**Instructions to follow:** Any image in the records should be left out; output everything else exactly.

**Task material:**

####

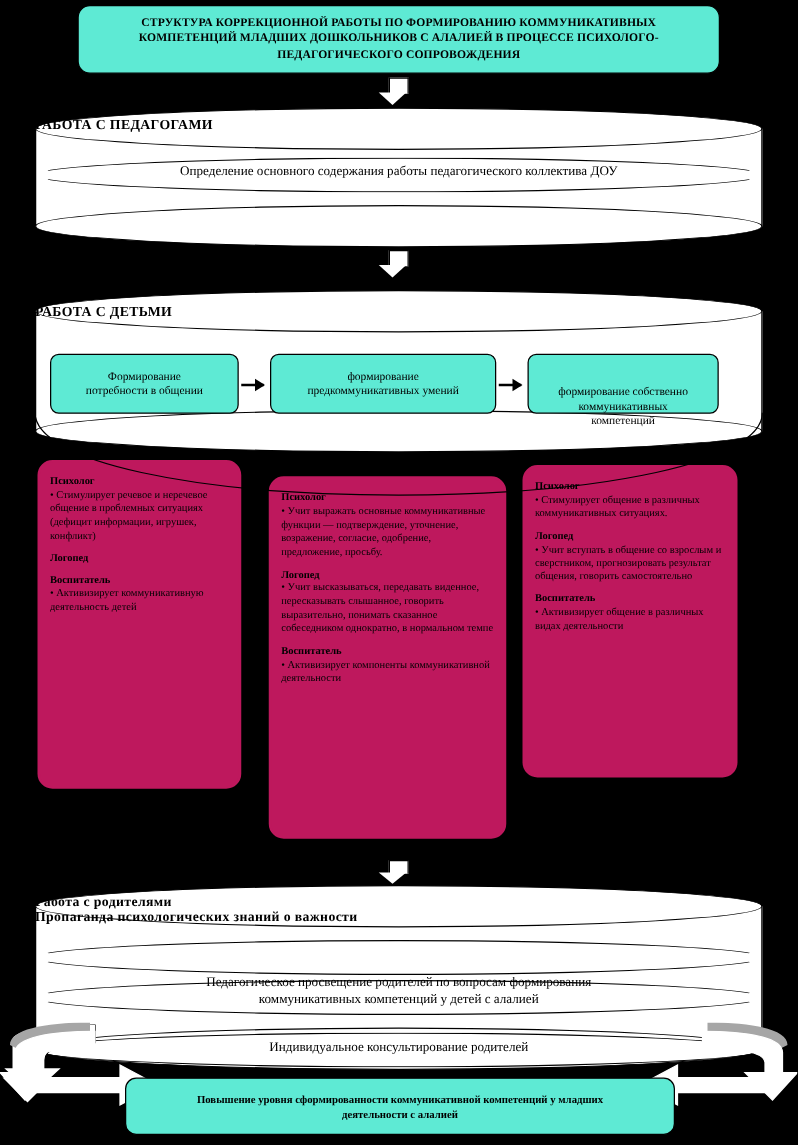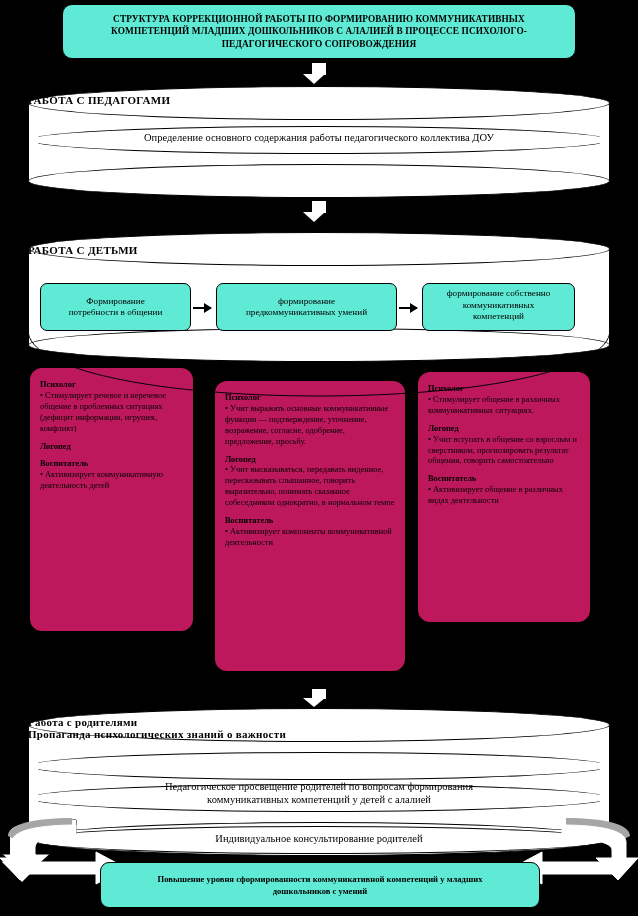"формирование собственно" div.rbox { padding-top: 4px -> 24px }
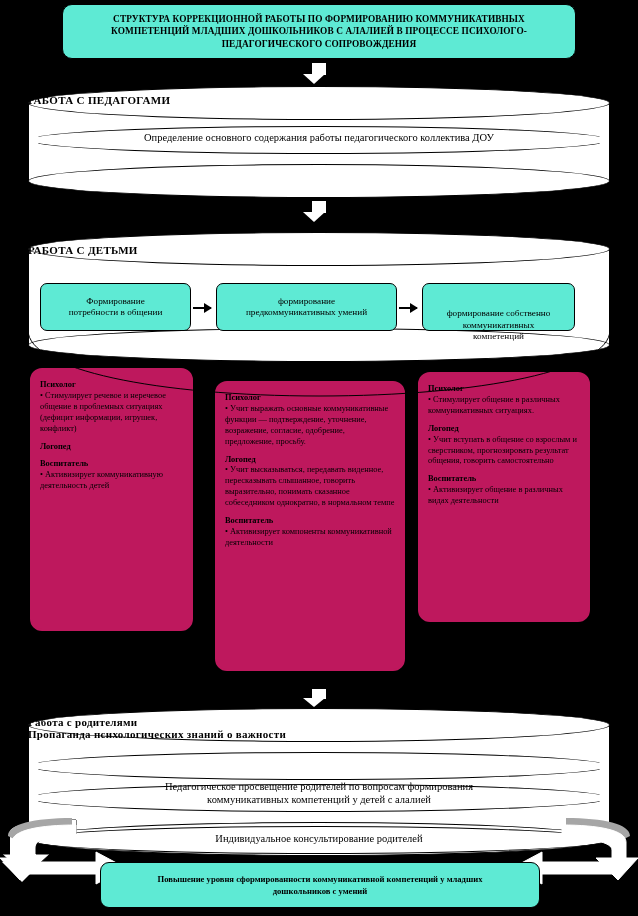"дошкольников с умений" div.t { text: дошкольников с умений -> деятельности с алалией }
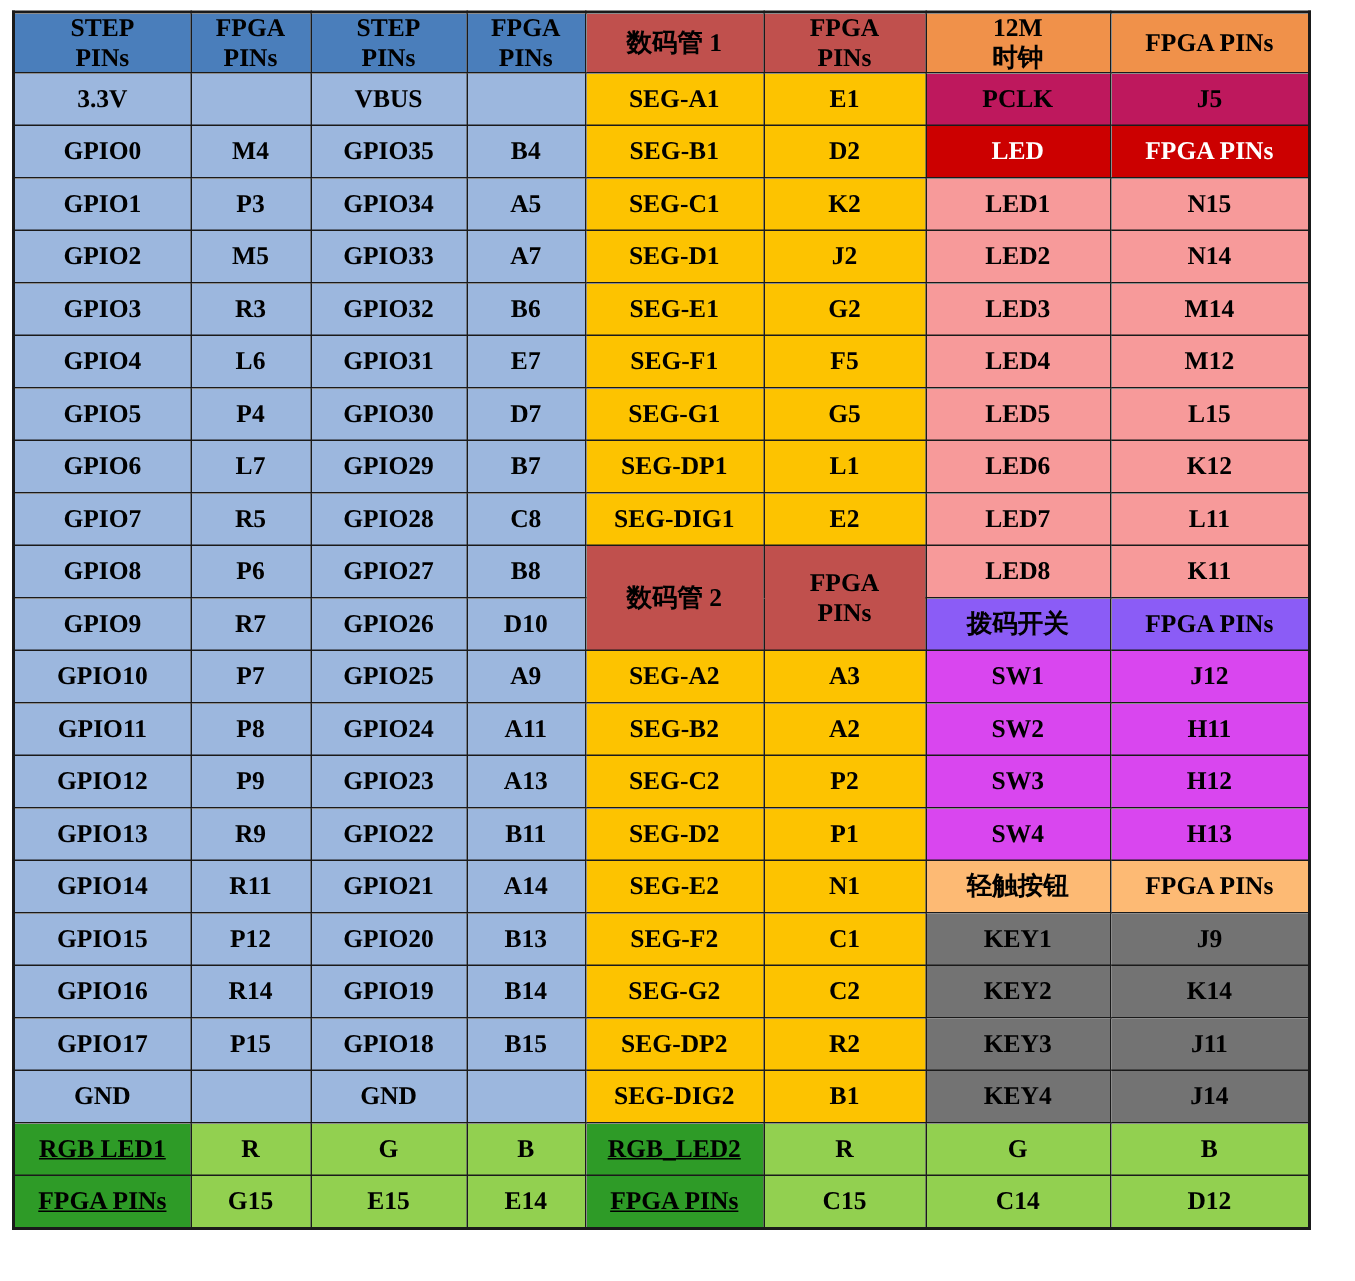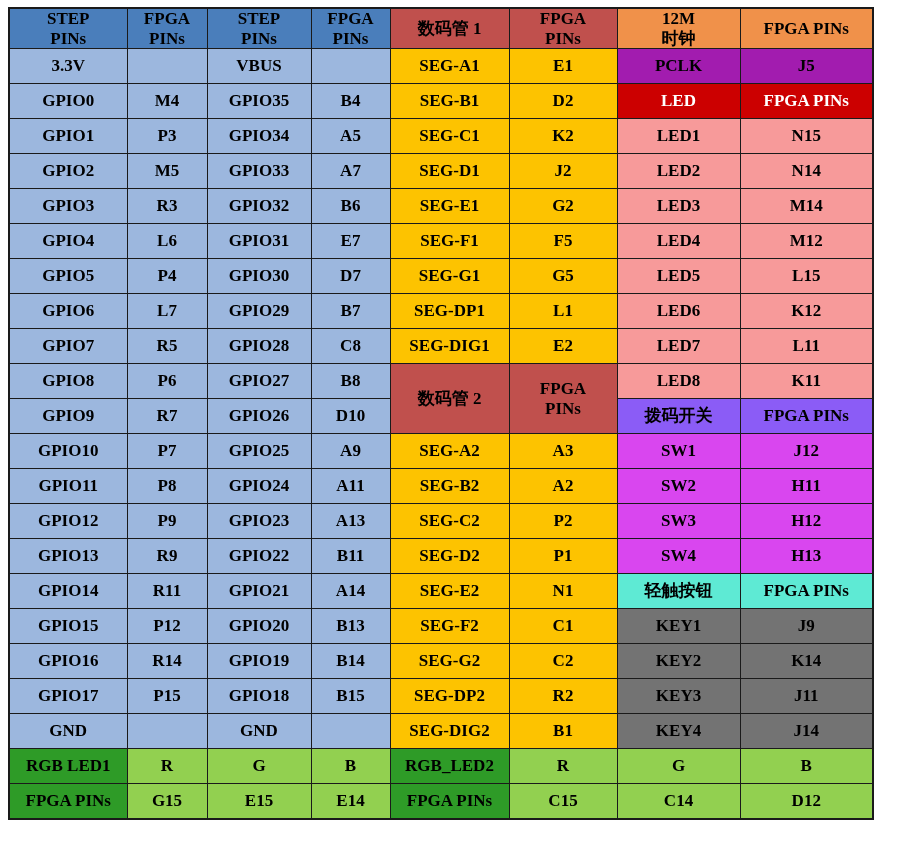"PCLK" .body-peach { background: #a21caf -> #be185d }
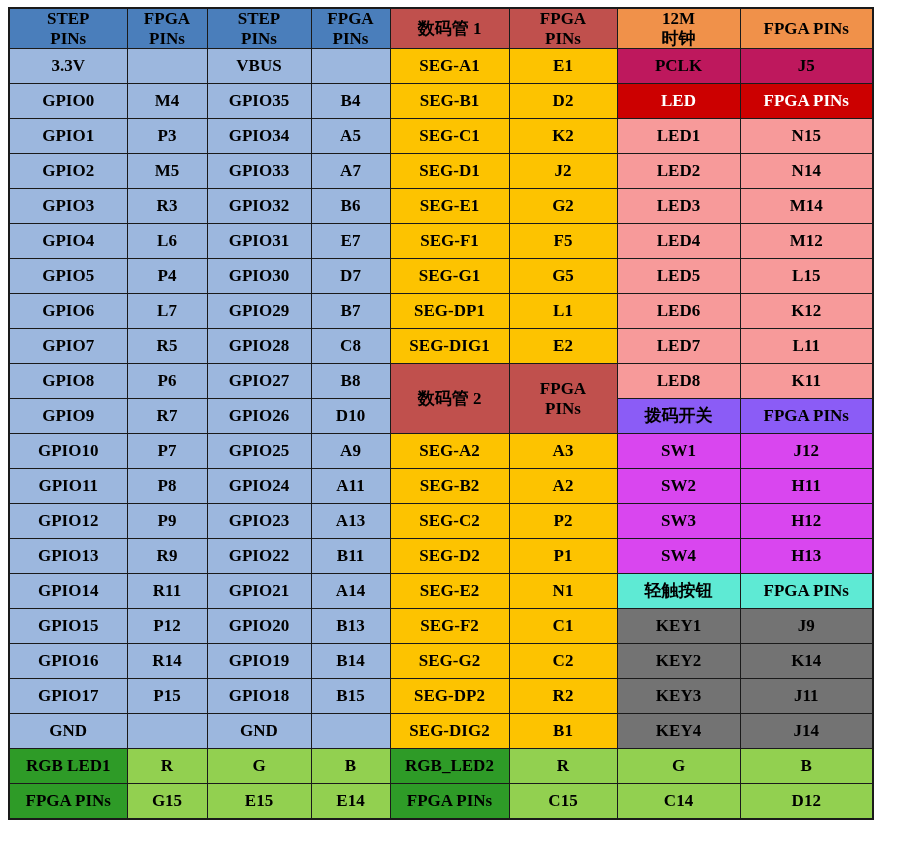"轻触按钮" .hdr-teal { background: #5eead4 -> #fdba74 }
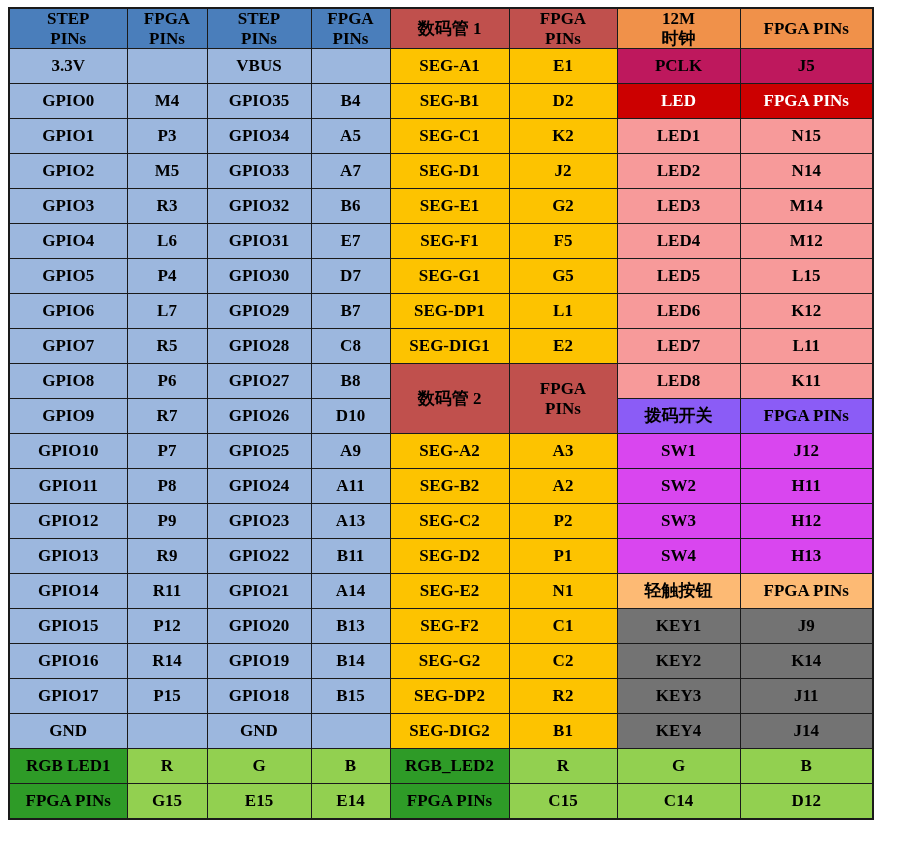"RGB LED1" .small { text-decoration: none -> underline }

####

**Result of the exercise:**
"формирование собственно" div.rbox { padding-top: 4px -> 24px }
"дошкольников с умений" div.t { text: дошкольников с умений -> деятельности с алалией }
"PCLK" .body-peach { background: #a21caf -> #be185d }
"轻触按钮" .hdr-teal { background: #5eead4 -> #fdba74 }
"RGB LED1" .small { text-decoration: none -> underline }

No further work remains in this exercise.